Please see the Midyear Outlook 2019: FUNDAMENTAL: How to Focus on What Really Matters in the Markets for additional description and disclosure.
The opinions voiced in this material are for general information only and are not intended to provide specific advice or recommendations for any individual security. To determine which investment(s) may be appropriate for you, consult your financial advisor prior to investing. The economic forecasts set forth in this material may not develop as predicted.

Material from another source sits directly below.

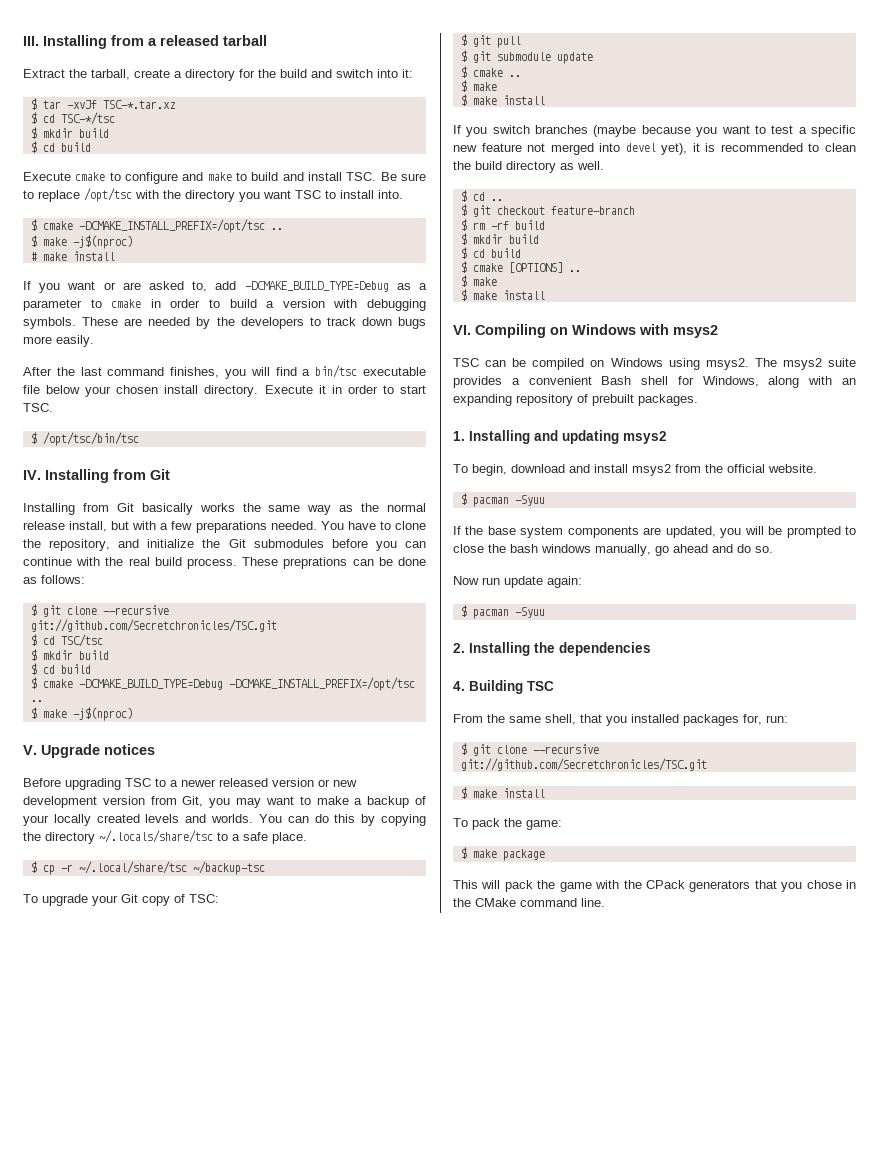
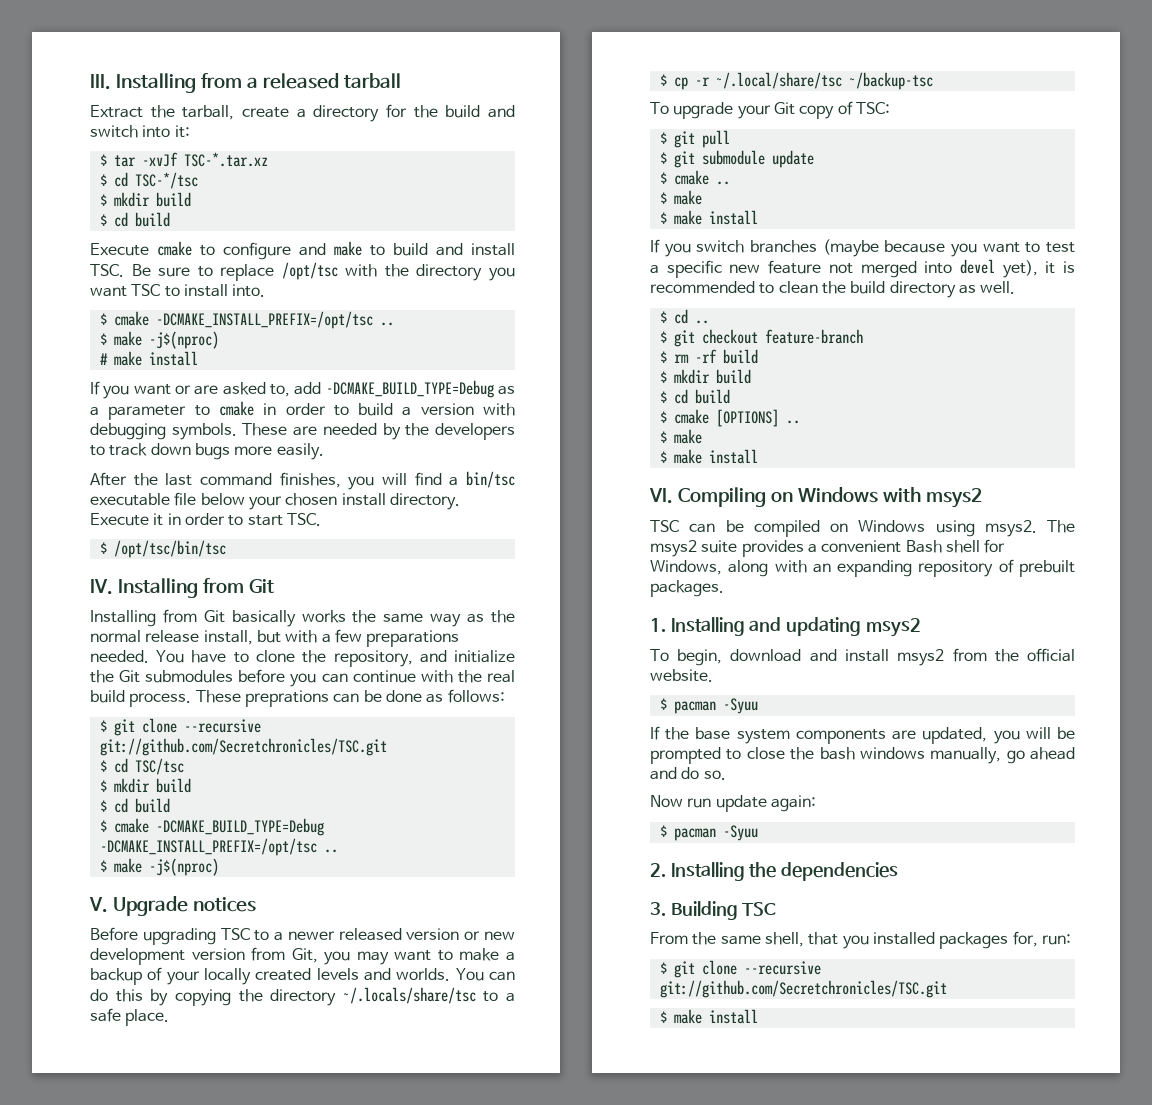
[453,681,465,691] 4. -> [650,902,666,916] 3.
[453,818,562,830] [460,847,545,861] [453,880,856,892] [453,898,605,907] // To pack the game: // $ make package // This will pack the game with the CPack generators that you chose in the CMake command line. -> (758, 1016) none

All indexes are unmanaged and cannot be invested into directly. Unmanaged index returns do not reflect fees, expenses, or sales charges. Index performance is not indicative of the performance of any investment. All performance referenced is historical and is no guarantee of future results.
Investing involves risks including possible loss of principal. No investment strategy or risk management technique can guarantee return or eliminate risk in all market environments.
The modern design of the S&P 500 stock index was first launched in 1957. Performance back to 1950 incorporates the performance of predecessor index, the S&P 90.
Rebalancing a portfolio may cause investors to incur tax liabilities and/or transaction costs and does not assure a profit or protect against a loss.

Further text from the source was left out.